The availability of the resource over time (e.g., 99.999% up-time)
The responsiveness in milliseconds of the resource over time

This reliable routine operation can provide more details than the above implies. Trending and alerting also play significant roles in this topic. These details are discussed in more detail below. (See also: “What is Synthetic Transaction Monitoring?” for more detail about monitoring specific web transactions that result from user actions in a site or web application.)

Types of Synthetic Monitoring: Use Cases

Synthetic monitoring solutions (such as Kentik Synthetics) offer a wide range of use cases that extend beyond traditional network performance monitoring, encompassing web application monitoring, user experience improvement, and more. These use cases serve customer segments including service providers, corporate IT, and digital businesses, each with unique monitoring needs.

Web/Application Performance Monitoring

Synthetic monitoring enables web application developers and operations professionals to better understand web application availability, API performance, and user experience. The availability and proper operation of GET, HEAD, PATCH, POST, and PUT methods for various API endpoints can be ensured using HTTP-based synthetic tests. The availability of an endpoint and its HTTP response status codes (e.g., ensuring that authentication is working as expected) can be monitored. Other metrics such as average time to last byte, size of the response, etc. can also be measured.

These capabilities are crucial for maintaining optimal performance and identifying potential issues in real time.

Additionally, synthetic tests can be used to analyze and alert on application network health and performance metrics such as ping latency, jitter, packet loss, HTTP latency, and certificate expiry. Solutions like Kentik also allow automatically running traceroute tests to understand metrics such as the maximum number of hops between various network destinations.

Synthetic Monitoring: Route view of results of an automated traceroute test

Synthetic Monitoring: Route view of the results of an automated traceroute test in Kentik

Page Load Testing

Page load speed is an essential component of user experience in web applications. Synthetic tests can be used to automatically and periodically test load times for various web application pages. These tests can provide a granular breakdown of how every component on the page is loading. Using that information, web app developers can easily track down precisely what’s impacting a site’s performance — whether it’s a site hosted on-premises, in the cloud, or by a SaaS provider.

Kentik’s page load testing goes beyond basic load time analysis. It uses Headless Chromium, run by Kentik app agents, to perform a full browser page load test. This approach provides a granular breakdown of the loading process for each component on a page, offering invaluable data for web developers to pinpoint performance bottlenecks.

For a short video overview of how page load testing works, see ”Solving Slow Web Applications with the Kentik Synthetics Page Load Test“.

Transaction Monitoring

In addition to testing the basic response/loading behavior of a website, network service, or application, synthetic monitoring can simulate a user’s interactions with a web application. A “transaction” in this context is a series of actions that a user might take (e.g., logging in, searching for some product, adding that product to a shopping cart, and checking out).
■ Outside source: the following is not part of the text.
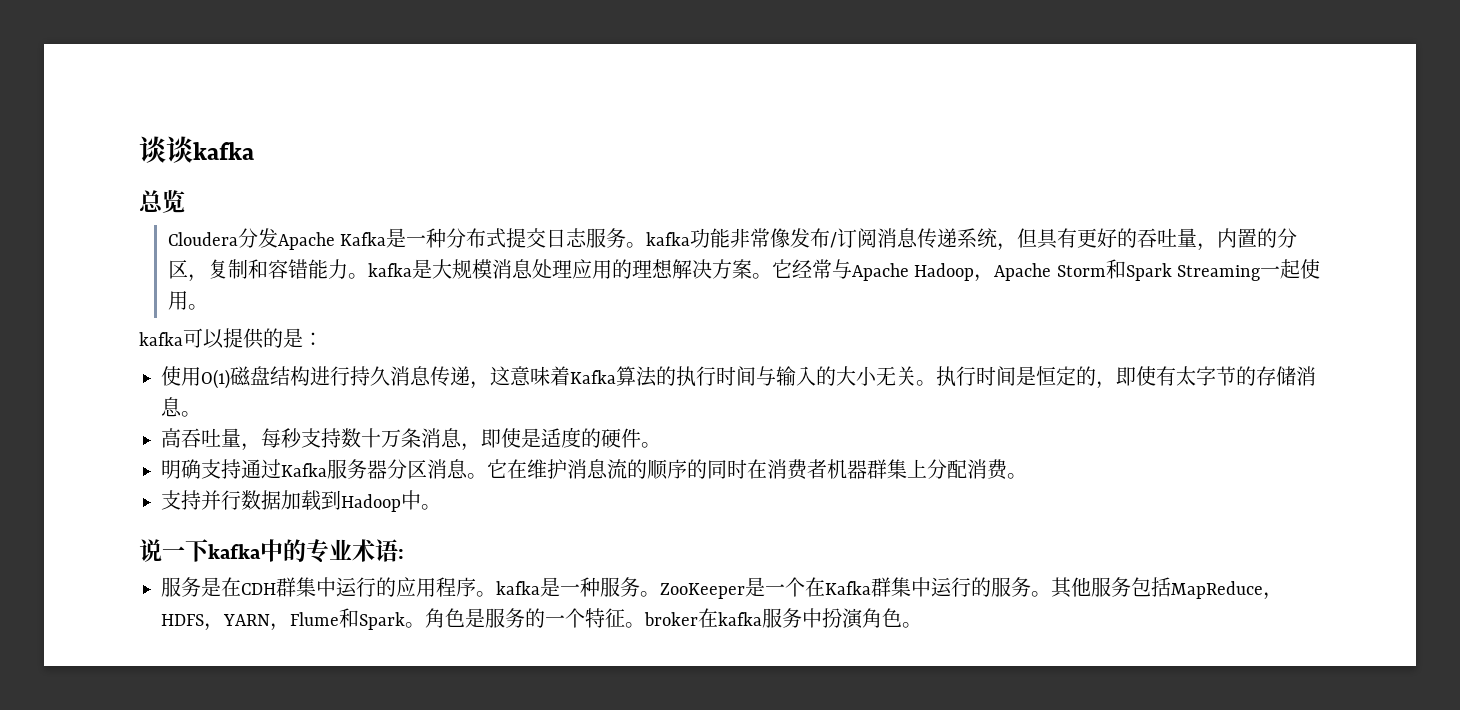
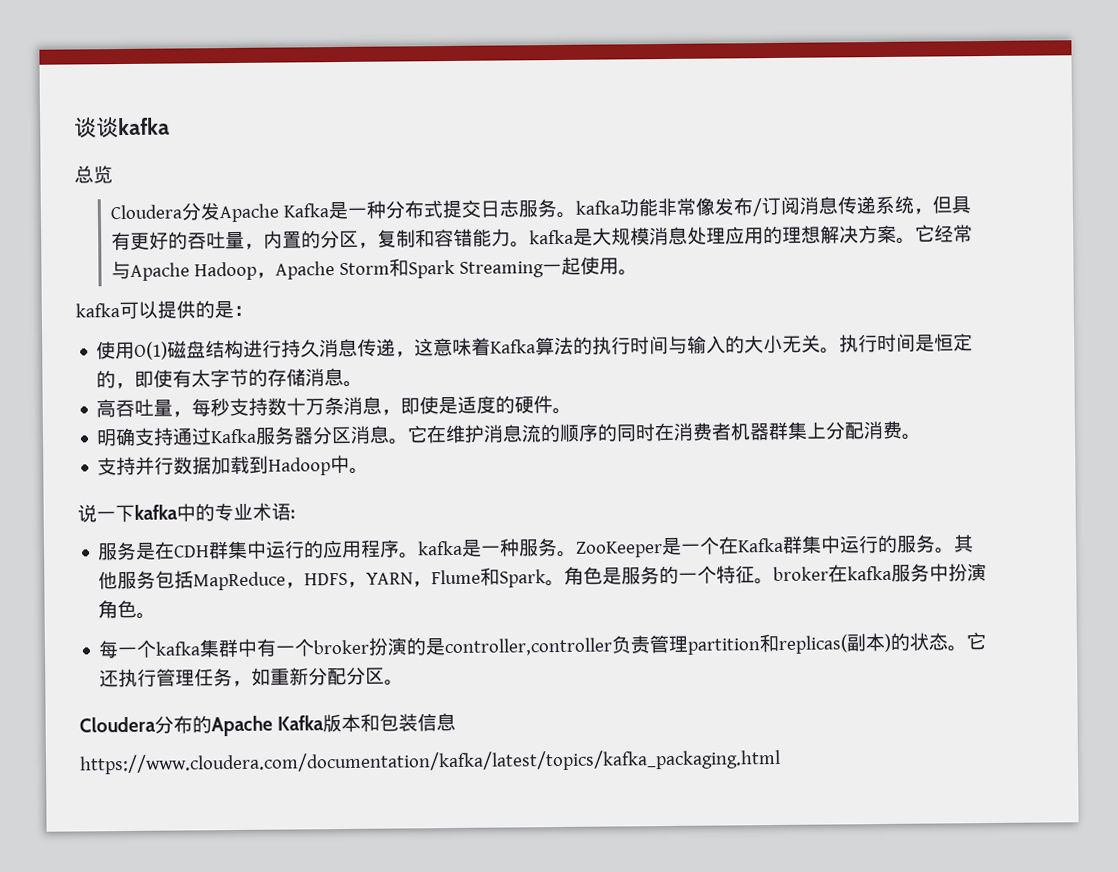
(922, 625) none -> [98,632,987,659] [99,666,405,688] [79,712,457,737] [79,748,781,775] // 每一个kafka集群中有一个broker扮演的是controller,controller负责管理partition和replicas(副本)的状态。它还执行管理任务，如重新分配分区。 // Cloudera分布的Apache Kafka版本和包装信息 // https://www.cloudera.com/documentation/kafka/latest/topics/kafka_packaging.html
After creating a clickpath script or recording a clickpath representing the transaction, remote agents can replay that script (simulating the user requests) to test the performance and availability of the various steps and collect performance data about the transaction.

In Kentik, transaction tests are driven by a Google Puppeteer script (created using the Recorder tab in Chrome Developer Tools) executed by an agent running Headless Chromium. The results include the health status and total transaction time for each agent, and can show any screenshots that the script creator specified as actions in the script.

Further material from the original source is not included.